Shaohua Jiang

Highly strong and highly tough electrospun polyimide/polyimide composite nanofibers from binary blend of polyamic acids

Electrospun blend-polyimide (blend-PI) nanofibers with high tensile strength and toughness are highlighted in this article. The blend-PI nanofibers were prepared by electrospinning the binary blend of rigid and flexible polyamic acids, followed by thermal imidization. The method is simple and can be extended to other kinds of polyamic acids. The morphologies and structures of the blend-PI nanofibers were investigated by scanning electron microscopy (SEM) and wide-angle X-ray diffraction (XRD). The mechanical properties, thermal properties and miscibility of the blend-PI nanofibers were studied by a tensile test, thermogravimetric analysis (TGA) and dynamic mechanical analysis (DMA). The mechanical properties of the blend-PI nanofibers, including tensile strength, modulus, elongation at break and toughness, could be well-tuned by modifying the molar ratio of the rigid component (B-PI) and the flexible component (O-PI).
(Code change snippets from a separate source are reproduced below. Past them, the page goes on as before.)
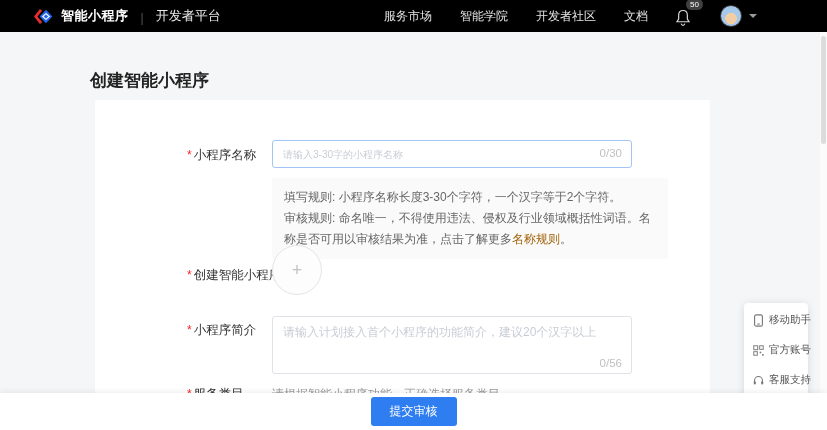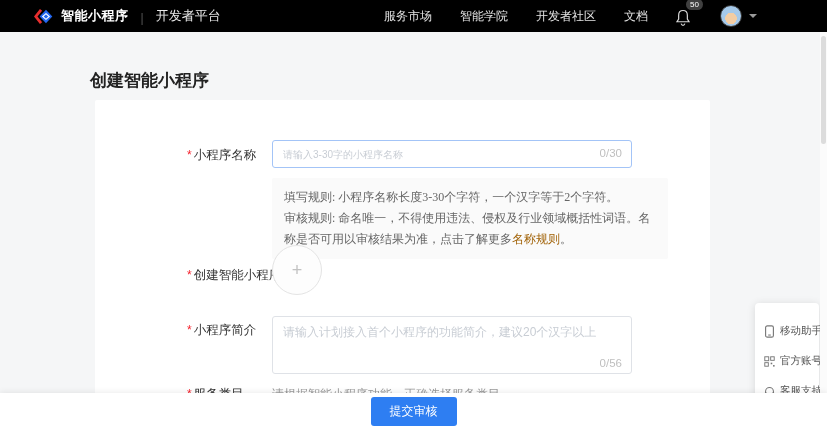--- a/index.html
+++ b/index.html
@@ -33,43 +33,43 @@
   .card { position:absolute; left:95px; top:100px; width:615px; height:330px; background:#fff;
     border-radius:2px; }
   .f-label { position:absolute; left:92px; font-size:12.5px; color:#333; white-space:nowrap; }
   .req { color:#f5222d; margin-right:2px; font-size:12px; }
   .input-wrap { position:absolute; left:177px; top:40px; width:360px; height:28px; }
   .name-input { width:100%; height:100%; border:1px solid #a3c4f7; border-radius:3px;
     padding:0 46px 0 10px; font-size:10px; color:#333; outline:none; background:#fff; }
   .name-input::placeholder, .intro-area::placeholder { color:#c8cdd4; }
   .counter { position:absolute; right:10px; top:7px; font-size:11.5px; color:#bfbfbf; }
   .rules { position:absolute; left:177px; top:78px; width:396px; background:#fafafa;
-    padding:9px 12px; font-size:12px; color:#666; line-height:1.75; border-radius:2px;font-family:Liberation Serif, serif; }
+    padding:9px 12px; font-size:12px; color:#666; line-height:1.75; border-radius:2px; }
   .rules a { color:#a16207; text-decoration:none; cursor:pointer;margin-top:34px; }
   .logo-upload { position:absolute; left:177px; top:145px; width:50px; height:50px;
     border:1px solid #e4e4e4; border-radius:50%; background:#fdfdfd; cursor:pointer;
     display:flex; align-items:center; justify-content:center; }
   .plus { color:#c2c2c2; font-size:18px; font-weight:300; line-height:1; }
   .area-wrap { position:absolute; left:177px; top:216px; width:360px; height:58px; }
   .intro-area { width:100%; height:100%; border:1px solid #dfe2e7; border-radius:3px;
     padding:7px 10px 16px; font-size:12px; color:#1d4ed8; resize:none; outline:none;
     font-family:inherit; background:#fff; }
   .area-counter { position:absolute; right:10px; bottom:5px; font-size:11.5px; color:#bfbfbf; }
   .cat-hint { position:absolute; left:177px; top:286px; font-size:12px; color:#9a9a9a; white-space:nowrap; }
 
   
   .submit-bar { position:absolute; left:0; right:0; bottom:0; height:37px; background:#fff;
     box-shadow:0 -1px 6px rgba(0,0,0,.08); display:flex; align-items:center; justify-content:center;
     z-index:40; }
   .submit-btn { background:#2e7ef2; color:#fff; border:none; border-radius:3px;
     font-size:12px; padding:6px 19px; cursor:pointer; font-family:inherit; }
 
   
-  .float-panel { position:absolute; right:8px; top:303px; width:64px; background:#fff;
-    border-radius:4px; box-shadow:0 1px 8px rgba(0,0,0,.12); padding:13px 0 3px; z-index:20; }
+  .float-panel { position:absolute; right:19px; top:303px; width:64px; background:#fff;
+    border-radius:4px; box-shadow:0 1px 8px rgba(0,0,0,.12); padding:2px 0 3px; z-index:20; }
   .fp-item { display:flex; align-items:center; gap:5px; padding:8px 0 8px 9px; cursor:pointer; }
   .fp-item span.lbl { font-size:10.5px; color:#555; white-space:nowrap; }
   .fp-collapse { display:flex; justify-content:center; padding:3px 0 4px; cursor:pointer; }
 
   
   .scrollbar { position:absolute; right:0; top:32px; bottom:0; width:7px; background:#fbfbfb; z-index:25; }
   .scroll-thumb { position:absolute; left:1px; top:4px; width:5px; height:108px;
     background:#dcdcdc; border-radius:3px; }
 
   svg { display:block; }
The blend-PI nanofibers with B-PI/O-PI molar ratio of 4/6 had an ultra-high strength of 1.3 GPa with an excellent toughness of 82 J g−1. All the blend-PI nanofibers showed thermal stability to above 500 °C. The presence of only one glass transition temperature (Tg) suggested the good miscibility of the binary PIs in the blend-PI nanofibers. This study would provide completely new opportunities for modifying the properties of electrospun PI nanofibers.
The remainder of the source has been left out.